• _THE TASK_:
From the line containing "试用我的API Key: df6868f749a8787c3128e2eed1e4929f" to the last line of the records, please reproduce every line exactly and nothing more.

• _DATA EXTRACTS_:
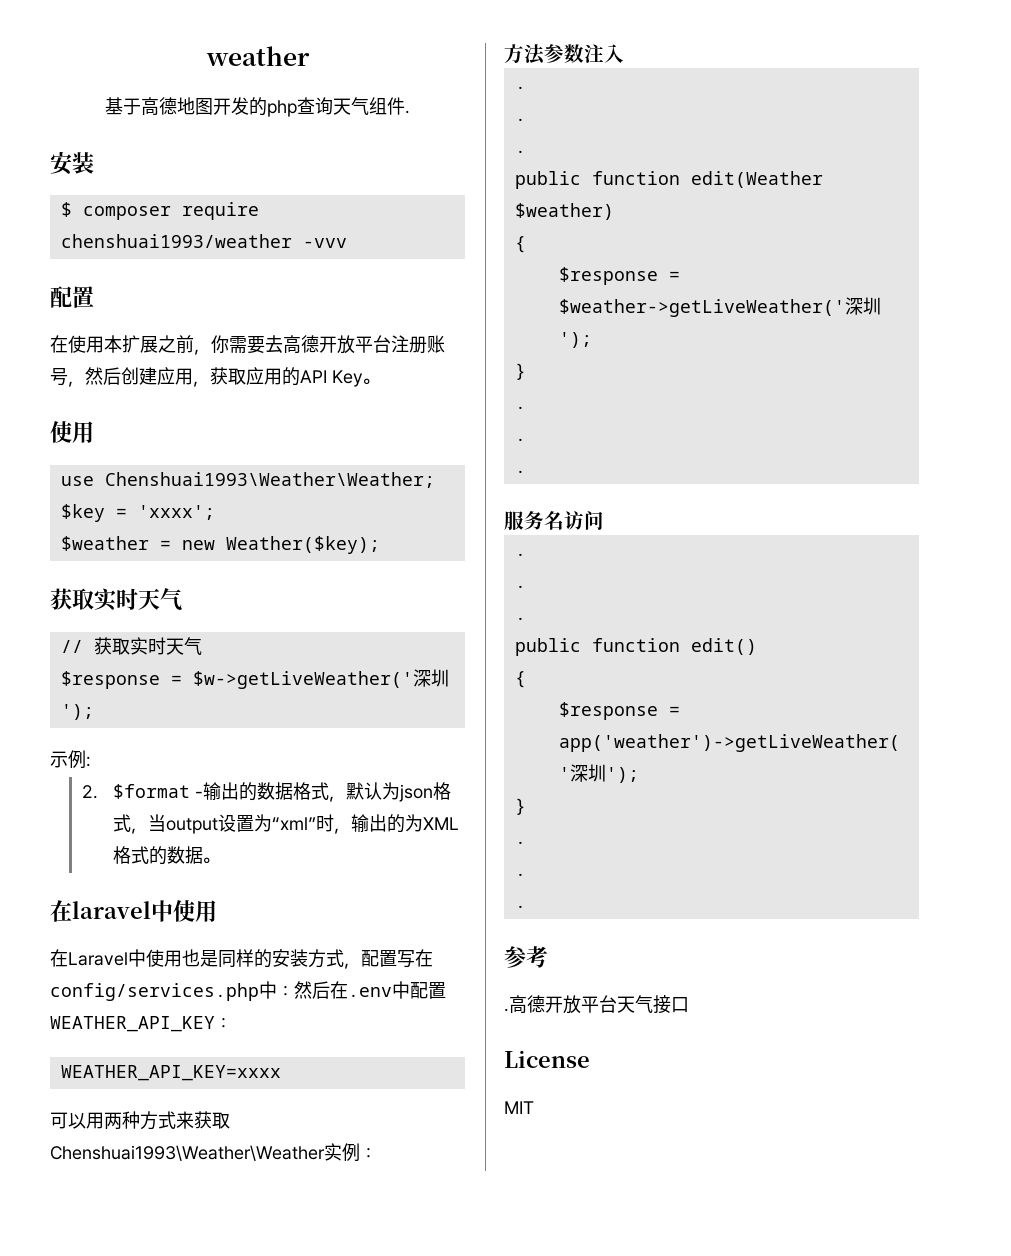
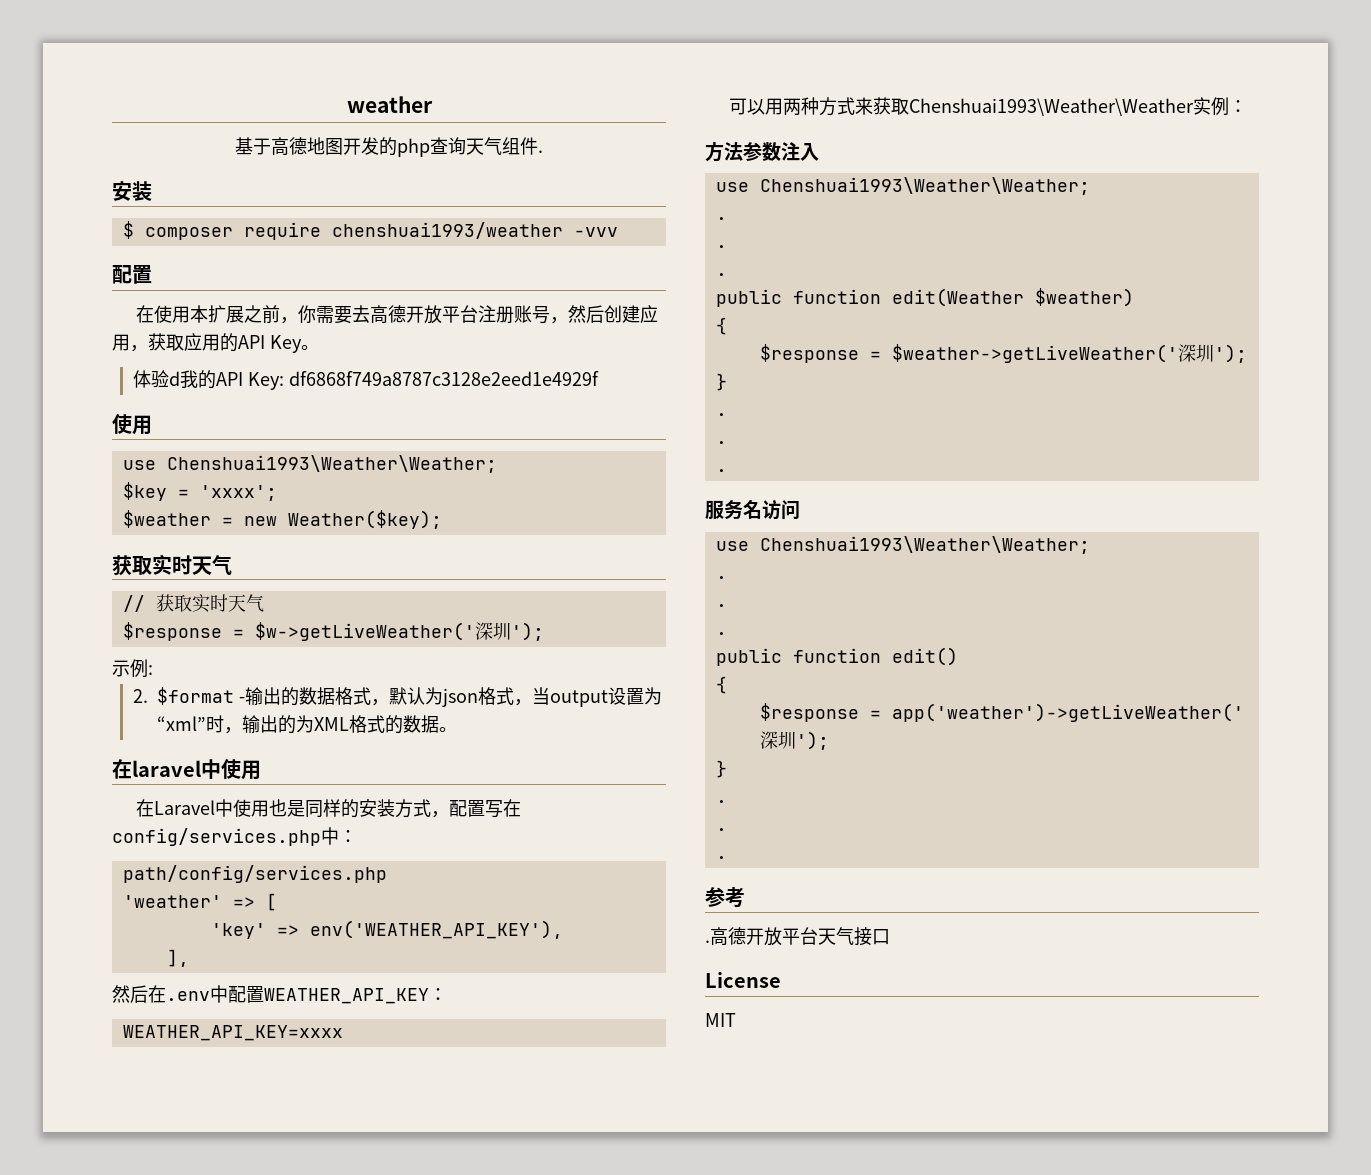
+ 体验d我的API Key: df6868f749a8787c3128e2eed1e4929f
- 在Laravel中使用也是同样的安装方式，配置写在config/services.php中：然后在.env中配置WEATHER_API_KEY：
+ 在Laravel中使用也是同样的安装方式，配置写在config/services.php中：
+ path/config/services.php
+ 'weather' => [
+ 'key' => env('WEATHER_API_KEY'),
+ ],
+ 然后在.env中配置WEATHER_API_KEY：
  方法参数注入
+ use Chenshuai1993\Weather\Weather;
  服务名访问
+ use Chenshuai1993\Weather\Weather;

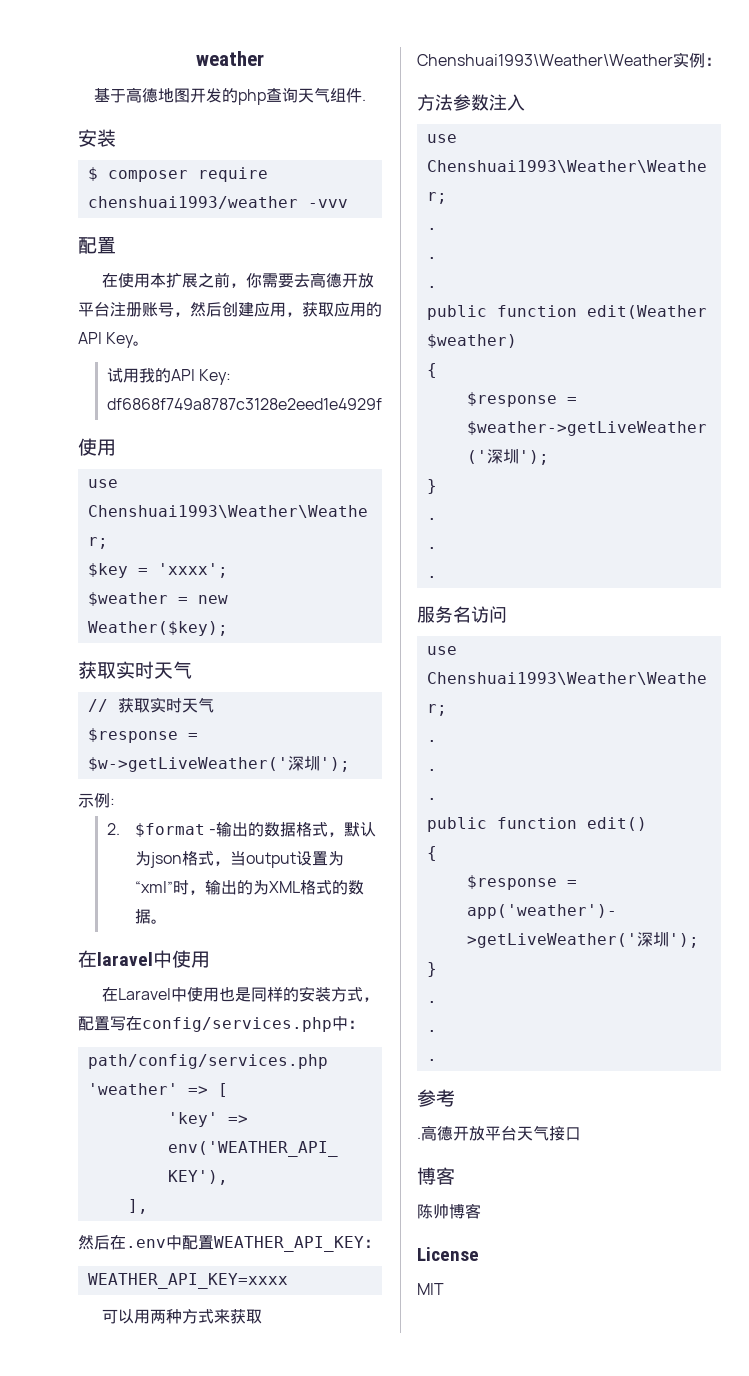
- 体验d我的API Key: df6868f749a8787c3128e2eed1e4929f
+ 试用我的API Key: df6868f749a8787c3128e2eed1e4929f
  高德开放平台天气接口
+ 博客
+ 陈帅博客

• _EXERCISE ANSWER_:
+ 试用我的API Key: df6868f749a8787c3128e2eed1e4929f
  高德开放平台天气接口
+ 博客
+ 陈帅博客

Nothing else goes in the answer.